- ABOUT THIS TASK -
Please show every line in the entries below that includes the word "accessible".
[PROVIDED INFORMATION — start]
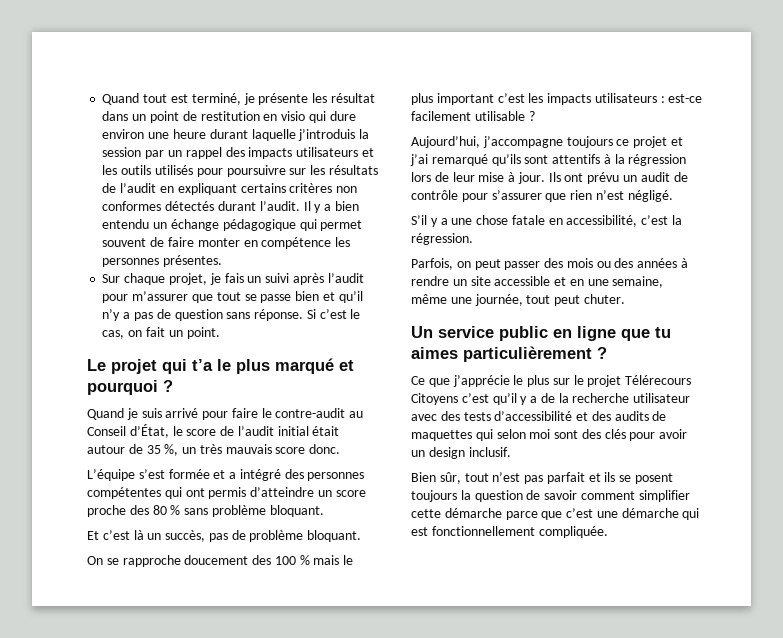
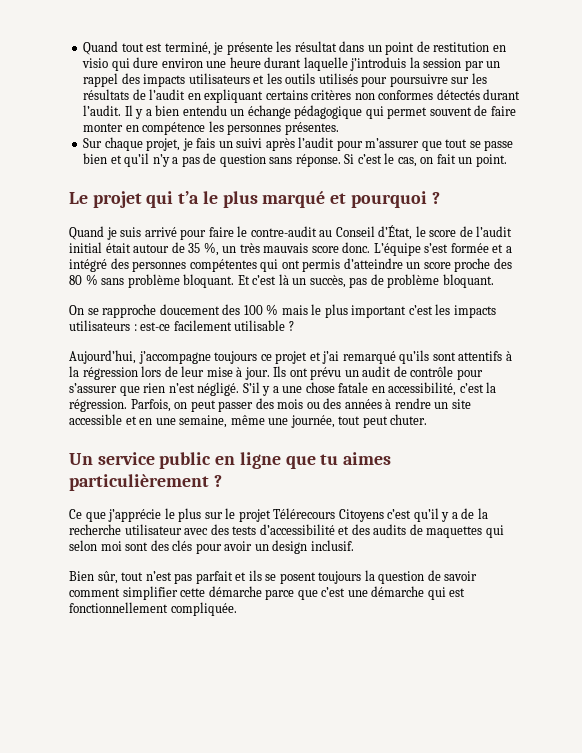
- Quand je suis arrivé pour faire le contre-audit au Conseil d’État, le score de l’audit initial était autour de 35 %, un très mauvais score donc.
- L’équipe s’est formée et a intégré des personnes compétentes qui ont permis d’atteindre un score proche des 80 % sans problème bloquant.
- Et c’est là un succès, pas de problème bloquant.
+ Quand je suis arrivé pour faire le contre-audit au Conseil d’État, le score de l’audit initial était autour de 35 %, un très mauvais score donc. L’équipe s’est formée et a intégré des personnes compétentes qui ont permis d’atteindre un score proche des 80 % sans problème bloquant. Et c’est là un succès, pas de problème bloquant.
- Ils ont prévu un audit de contrôle pour s’assurer que rien n’est négligé.
- S’il y a une chose fatale en accessibilité, c’est la régression.
- Parfois, on peut passer des mois ou des années à rendre un site accessible et en une semaine, même une journée, tout peut chuter.
+ Ils ont prévu un audit de contrôle pour s’assurer que rien n’est négligé. S’il y a une chose fatale en accessibilité, c’est la régression. Parfois, on peut passer des mois ou des années à rendre un site accessible et en une semaine, même une journée, tout peut chuter.

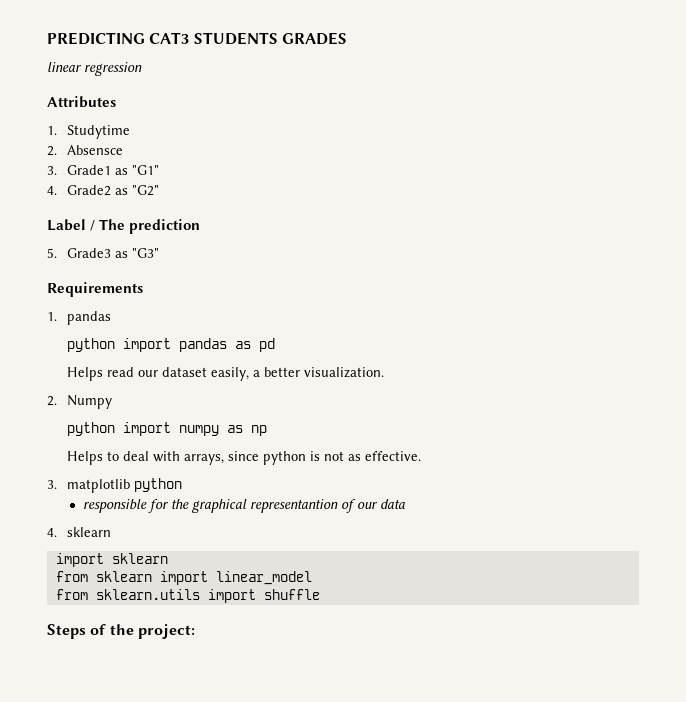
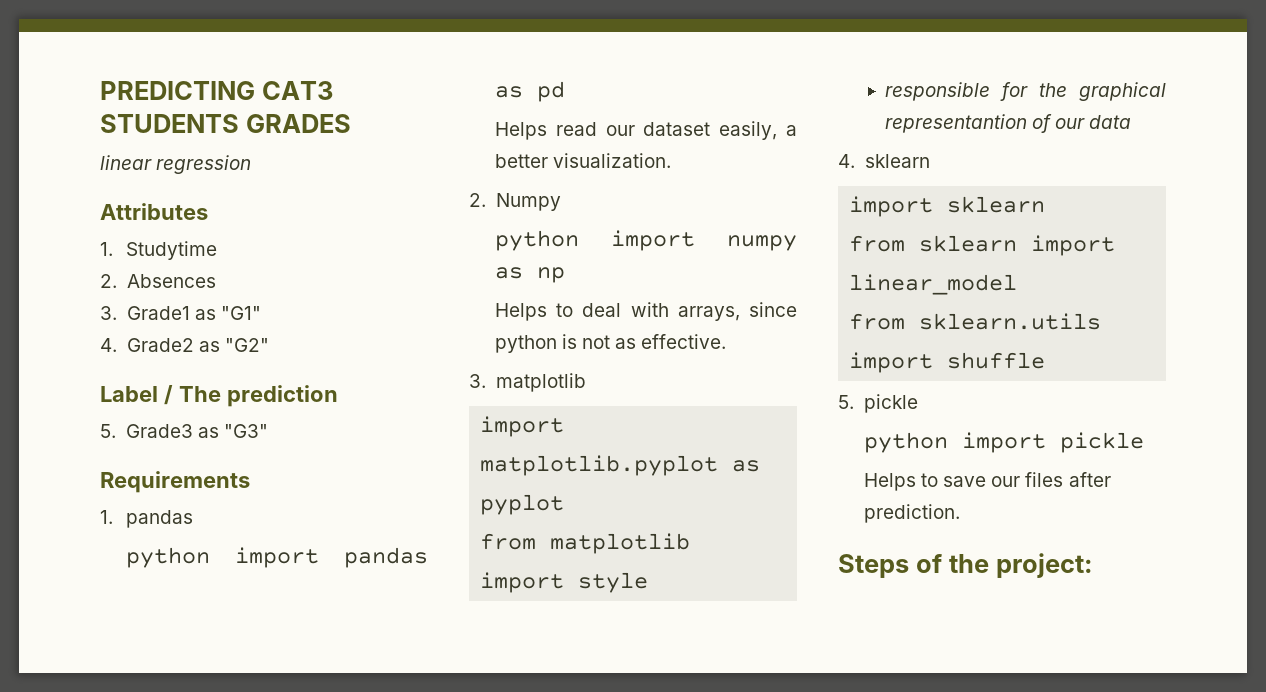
- 2. Absensce
+ 2. Absences
- 3. matplotlib python
+ 3. matplotlib
+ import matplotlib.pyplot as pyplot
+ from matplotlib import style
+ 5. pickle
+ python import pickle
+ Helps to save our files after prediction.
[PROVIDED INFORMATION — finish]
- RESPONSE BELOW -
- Parfois, on peut passer des mois ou des années à rendre un site accessible et en une semaine, même une journée, tout peut chuter.
+ Ils ont prévu un audit de contrôle pour s’assurer que rien n’est négligé. S’il y a une chose fatale en accessibilité, c’est la régression. Parfois, on peut passer des mois ou des années à rendre un site accessible et en une semaine, même une journée, tout peut chuter.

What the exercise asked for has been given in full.